Die Qualifikationsphase der AVC endet Ende April, wobei die Plätze auf der Leistung der asiatischen Beach-Tour basieren. Vier Teams mit dem höchsten Rang qualifizieren sich, wobei nicht mehr als zwei pro Land nach Hamburg reisen.

In Afrika läuft der CAVB-Qualifizierungsprozess ebenfalls bis Ende April, wobei ein afrikanischer Beachvolleyball-Cup als Qualifikations-Turnier für Hamburg stattfindet. Hier qualifizieren sich die die Gold- und Silbermedaillengewinner sowie die dritt- und viertplatzierten Teamsfür einen Platz im Rothenbaum.

Das von der CEV geregelte europäische Qualifizierungsprozedere ist relativ einfach. Den amtierenden Europameistern wird ein Platz garantiert, gefolgt von den drei nächstplatzierten Teams der Weltrangliste. Die Europameister Anders Mol und Christian Sørum sowie Madeline Meppelink und Sanne Keiser haben jedoch einen sicheren Platz auf der ursprünglichen Top-23-Route. In diese Fall geht es daher für das in der Weltrangliste zweithöchstplatzierte Team aus Europa weiter nach Hamburg.

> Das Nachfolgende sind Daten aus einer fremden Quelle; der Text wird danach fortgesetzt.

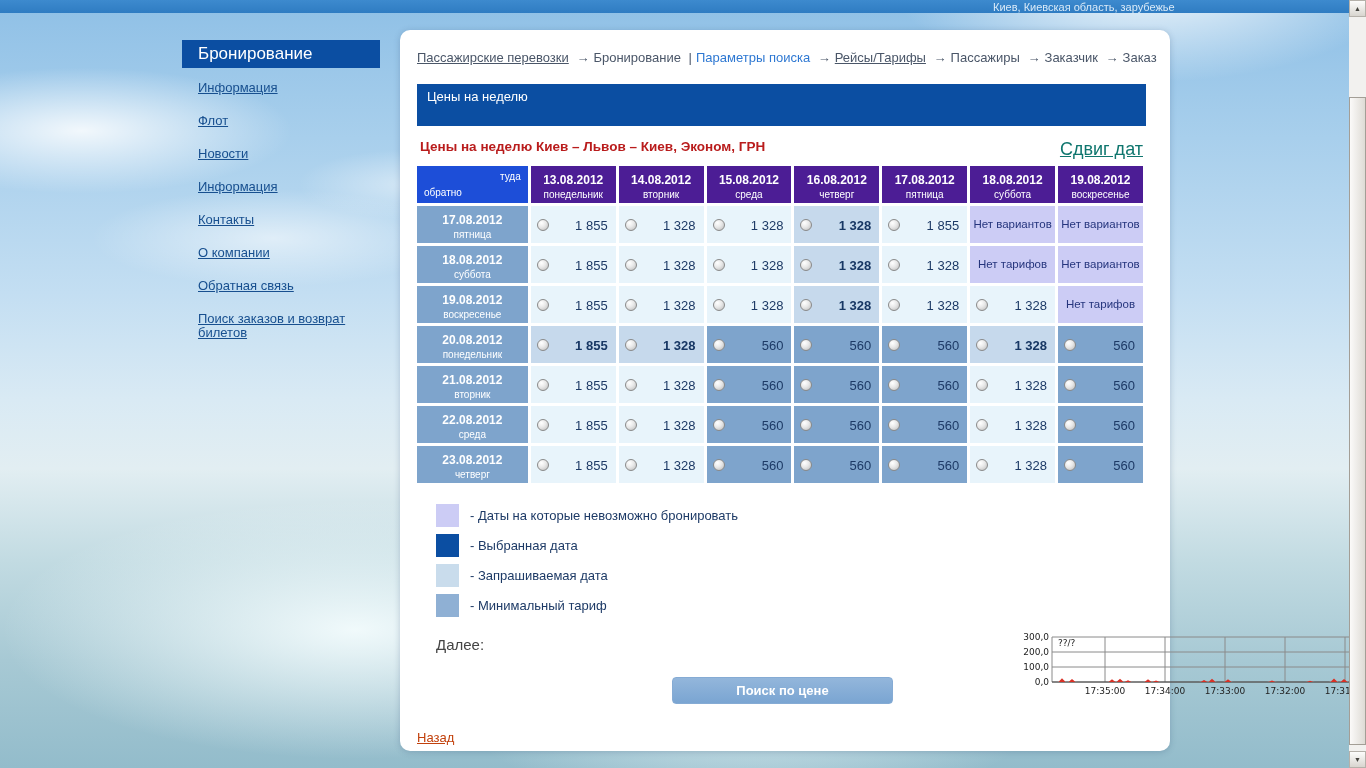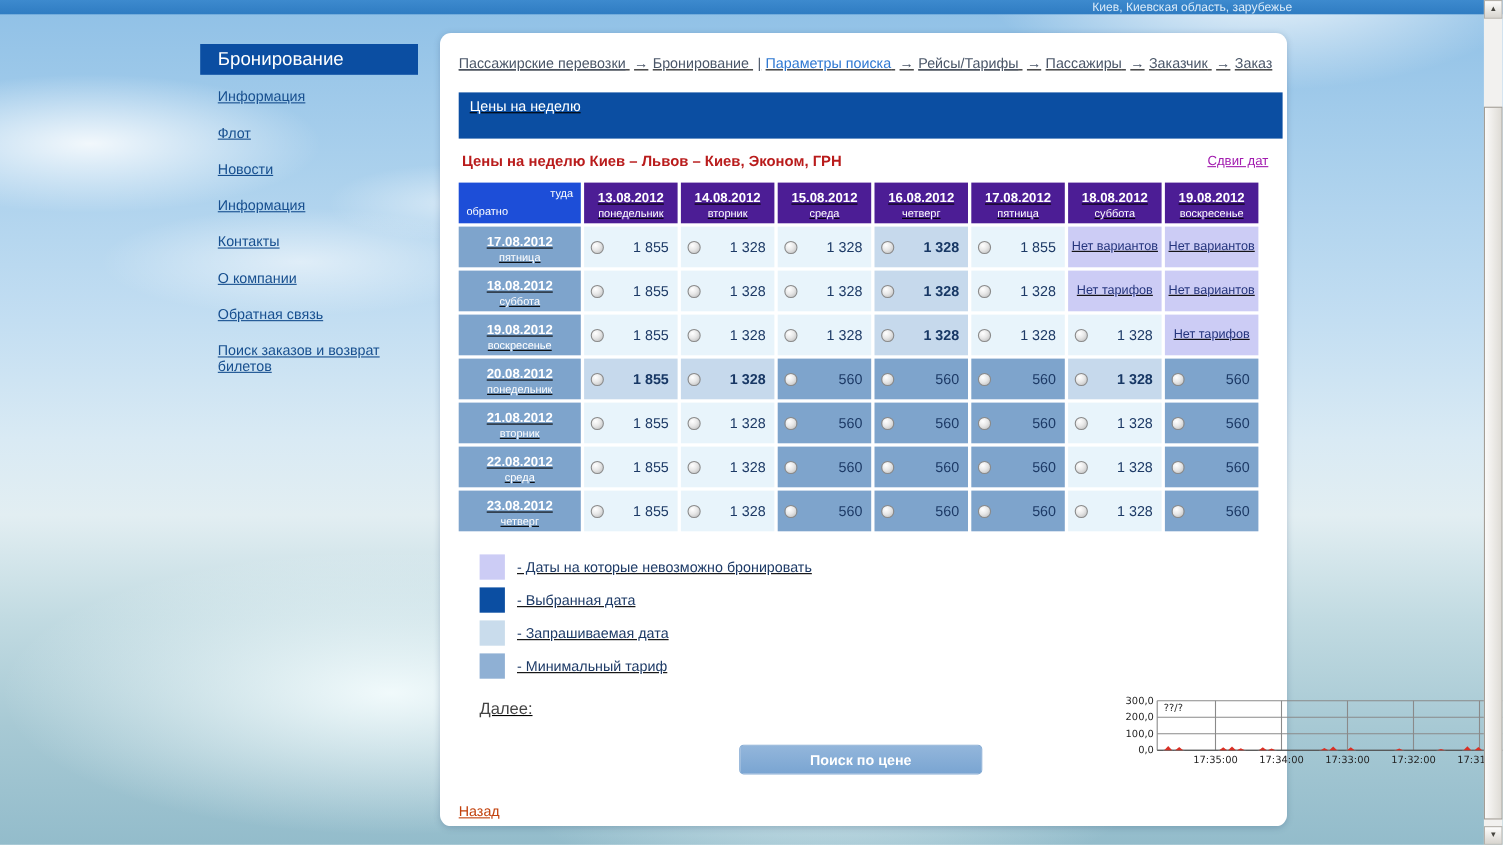"Пассажирские перевозки → Бронирование |" .card-inner { padding: 20px 4px 0 17px -> 20px 24px 0 17px; text-decoration: underline -> none }
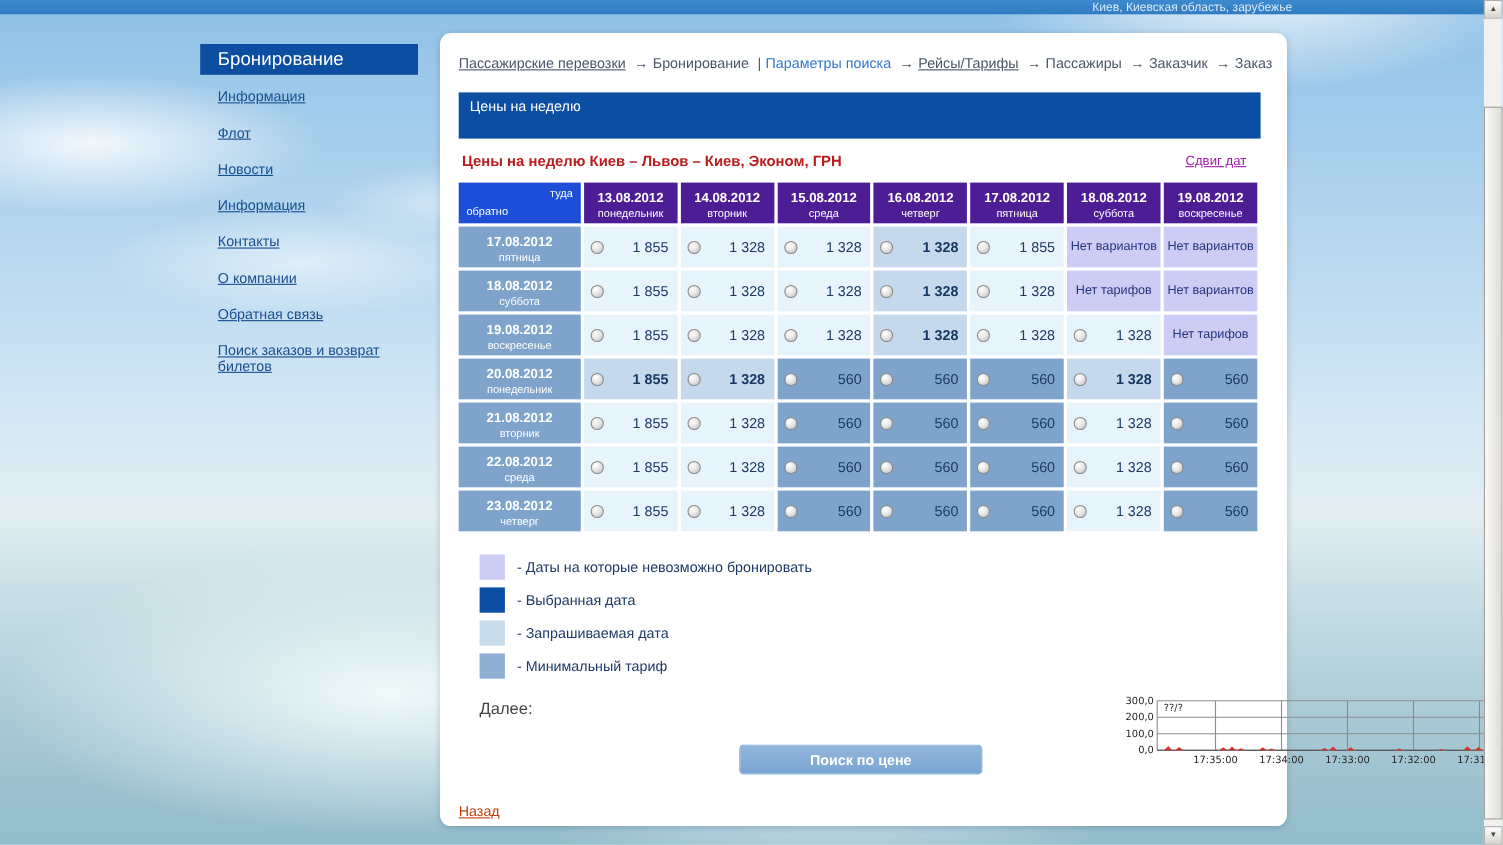"Сдвиг дат" .shift-link { color: #a21caf -> #0f766e; font-size: 12px -> 18px; margin-right: 13px -> 3px }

In Südamerika werden die vier zusätzlichen Qualifikationsturniere des CSV über die Beach-Tour-Rangliste ausgetragen, wobei jedes Land ein Duo zur Teilnahme nach Hamburg schicken wird.

In Nordamerika ist dies ähnlich. Die NORCECA entsendet vier Teams aus den vier besten Nationen, die die höchsten Plätze auf ihrer Beach-Tour erreicht haben.

 

Wir halten euch ständig auf dem Laufenden, wer sich für das Turnier qualifiziert. Die Auslosung für die Matches in der Poolphase, wird dann am 4. Juni in Hamburg stattfinden, also bleibt dran!